Efficient and Near-Optimal Noise Generation for Streaming Differential Privacy
Krishnamurthy Dvijotham, H. Brendan McMahan, Krishna Pillutla, Thomas Steinke, Abhradeep Thakurta
TL;DR
This paper tackles the problem of differentially private continual counting in streaming settings by encoding noise addition as a matrix factorization problem for the all-ones lower-triangular matrix $A$. It introduces Buffered Linear Toeplitz (BLT) matrices, which enable efficient streaming noise generation when the Toeplitz coefficients are generated by low-degree rational functions, notably approximating $1/\sqrt{1-x}$. The authors present two primary approaches: RA-BLT, which uses rational function approximations to achieve near-optimality with polylogarithmic memory, and Opt-BLT, which optimizes BLT parameters via gradient-based methods and can closely match the Toeplitz optimum in practice. They further generalize these ideas by combining BLTs with a generalized binary-tree construction to reach near-optimal performance with $ ilde{O}(\log n)$ space, and provide empirical comparisons showing the practical competitiveness of their methods. The work also develops rigorous bounds and efficient algorithms for computing error metrics and supports direct optimization of BLT parameters, making the proposed mechanisms highly applicable to privacy-preserving streaming ML systems such as private continual learning and DP-FTRL.
Abstract
In the task of differentially private (DP) continual counting, we receive a stream of increments and our goal is to output an approximate running total of these increments, without revealing too much about any specific increment. Despite its simplicity, differentially private continual counting has attracted significant attention both in theory and in practice. Existing algorithms for differentially private continual counting are either inefficient in terms of their space usage or add an excessive amount of noise, inducing suboptimal utility. The most practical DP continual counting algorithms add carefully correlated Gaussian noise to the values. The task of choosing the covariance for this noise can be expressed in terms of factoring the lower-triangular matrix of ones (which computes prefix sums). We present two approaches from this class (for different parameter regimes) that achieve near-optimal utility for DP continual counting and only require logarithmic or polylogarithmic space (and time).
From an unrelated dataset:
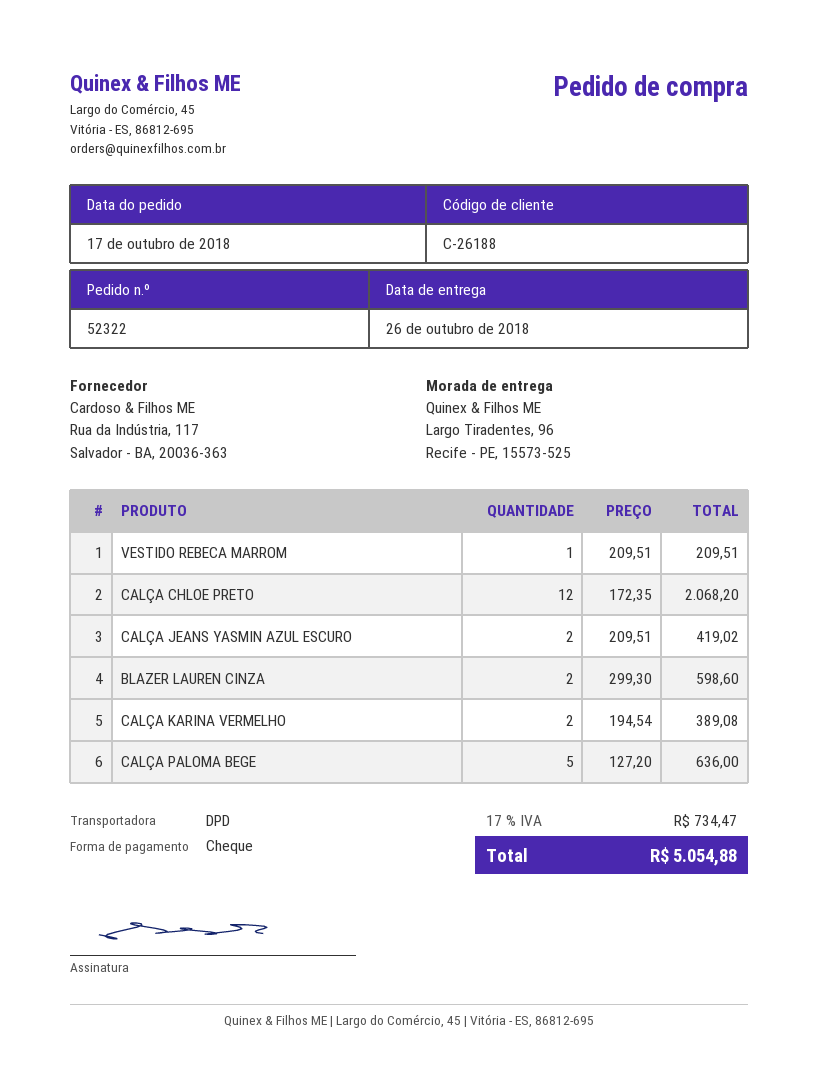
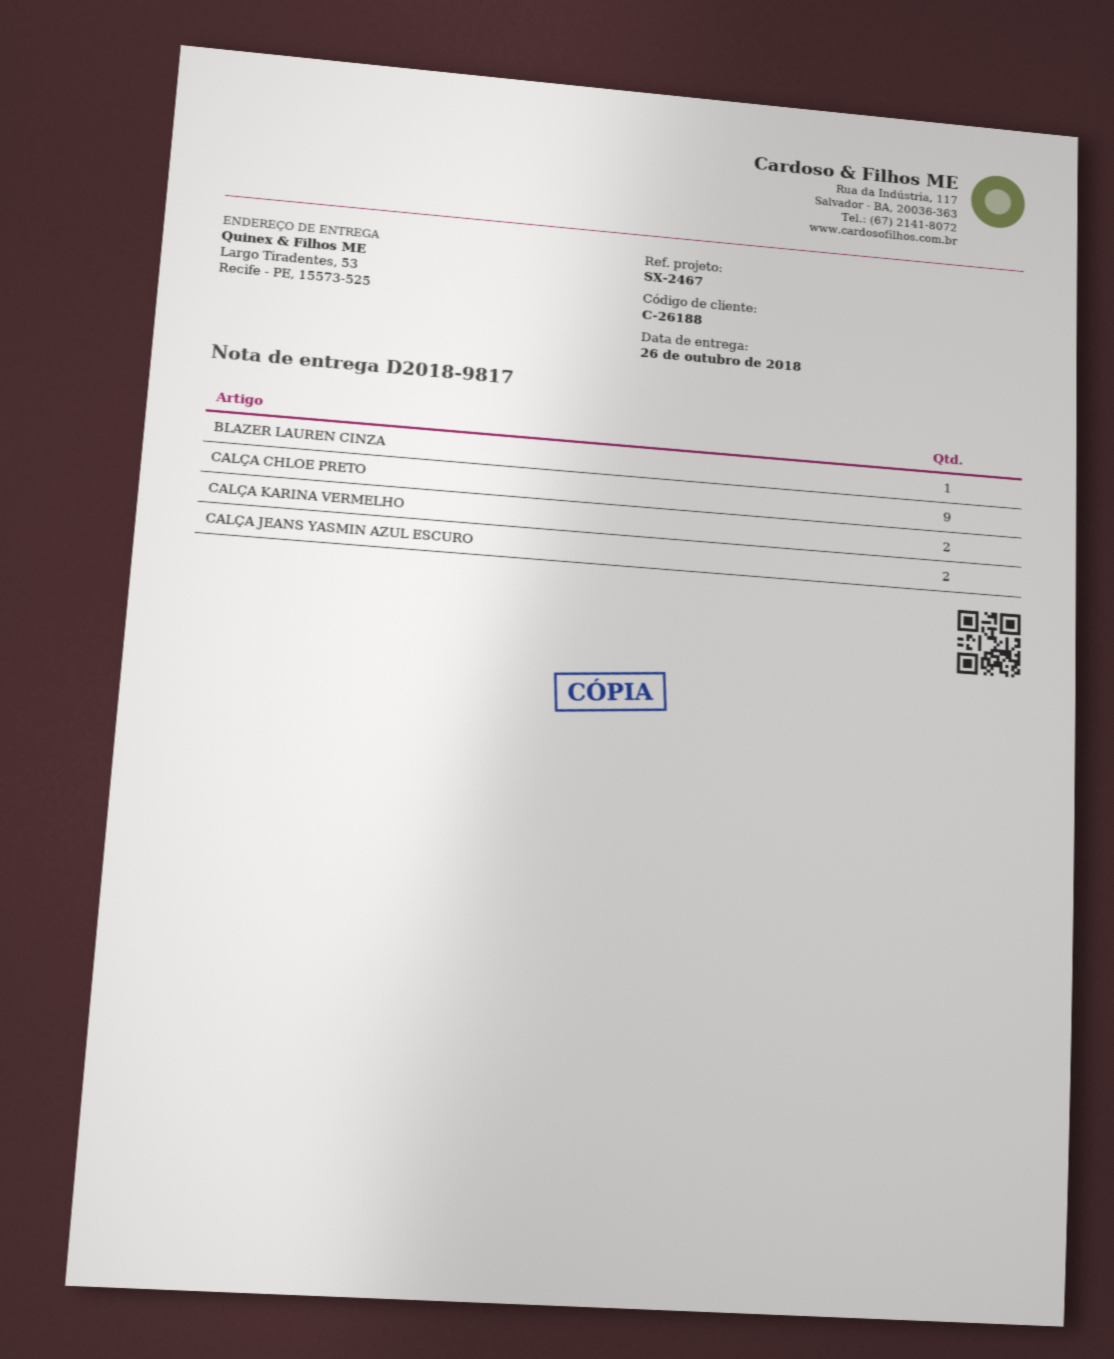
ship to: Largo Tiradentes, 96, Recife - PE, 15573-525 -> Largo Tiradentes, 53, Recife - PE, 15573-525
VESTIDO REBECA MARROM: 1 -> none
CALÇA CHLOE PRETO: 12 -> 9
BLAZER LAUREN CINZA: 2 -> 1
CALÇA PALOMA BEGE: 5 -> none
Our first approach is based on a space-efficient streaming matrix multiplication algorithm for a class of Toeplitz matrices. We show that to instantiate this algorithm for DP continual counting, it is sufficient to find a low-degree rational function that approximates the square root on a circle in the complex plane. We then apply and extend tools from approximation theory to achieve this. We also derive efficient closed-forms for the objective function for arbitrarily many steps, and show direct numerical optimization yields a highly practical solution to the problem. Our second approach combines our first approach with a recursive construction similar to the binary tree mechanism.